- What is needed
Ignoring the images, restate the records below word for word.

- Records
======
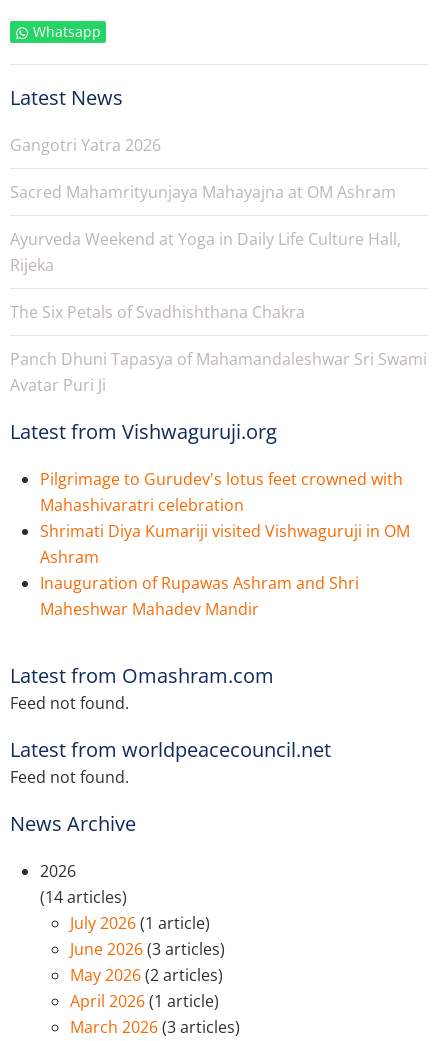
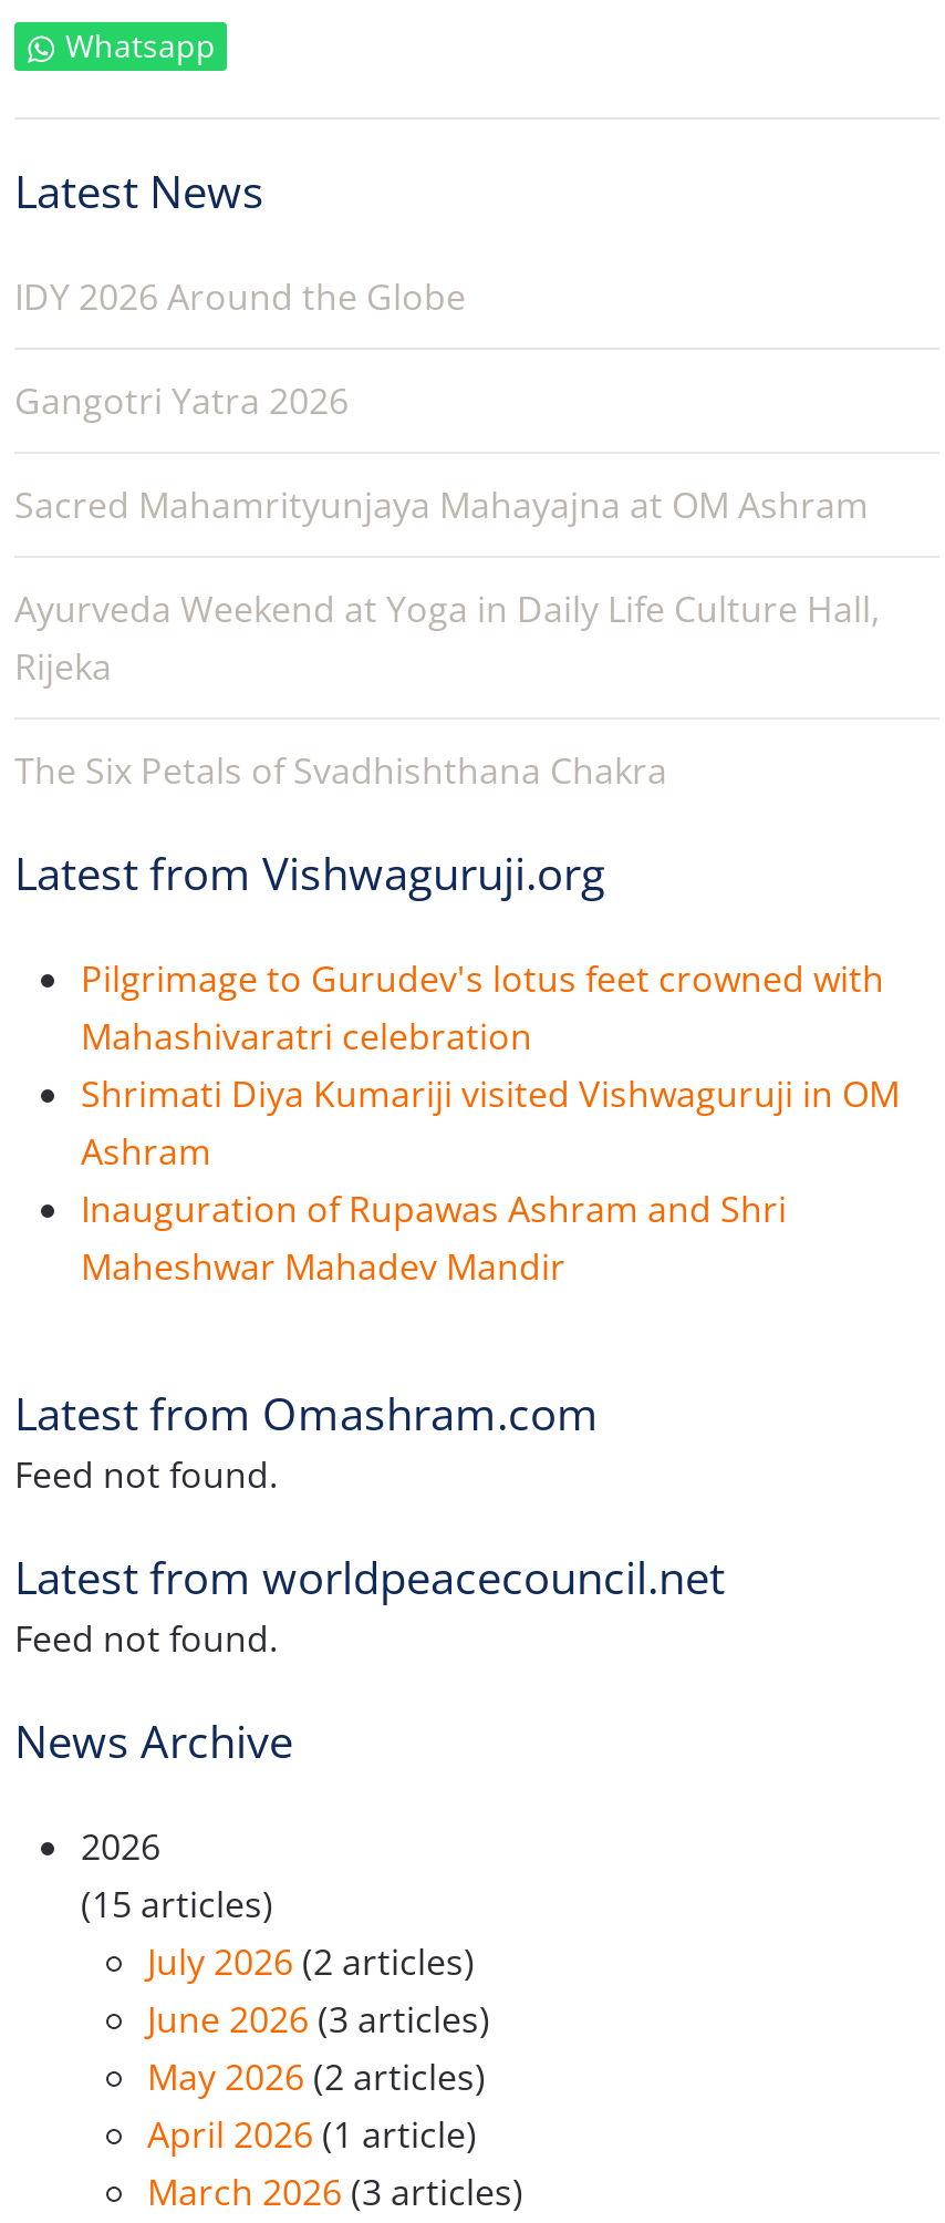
none -> [14,273,466,321] IDY 2026 Around the Globe
moved [10,134,401,323] -> [14,377,880,795]: Gangotri Yatra 2026 | Sacred Mahamrityunjaya Mahayajna at OM Ashram | Ayurveda Weekend at Yoga in Daily Life Culture Hall, | Rijeka | The Six Petals of Svadhishthana Chakra
[10,348,427,396] Panch Dhuni Tapasya of Mahamandaleshwar Sri Swami | Avatar Puri Ji -> none
[40,886,127,908] (14 articles) -> [81,1880,273,1929] (15 articles)
[70,912,210,934] July 2026 (1 article) -> [147,1938,475,1987] July 2026 (2 articles)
======
- Your solution
none -> [14,273,466,321] IDY 2026 Around the Globe
moved [10,134,401,323] -> [14,377,880,795]: Gangotri Yatra 2026 | Sacred Mahamrityunjaya Mahayajna at OM Ashram | Ayurveda Weekend at Yoga in Daily Life Culture Hall, | Rijeka | The Six Petals of Svadhishthana Chakra
[10,348,427,396] Panch Dhuni Tapasya of Mahamandaleshwar Sri Swami | Avatar Puri Ji -> none
[40,886,127,908] (14 articles) -> [81,1880,273,1929] (15 articles)
[70,912,210,934] July 2026 (1 article) -> [147,1938,475,1987] July 2026 (2 articles)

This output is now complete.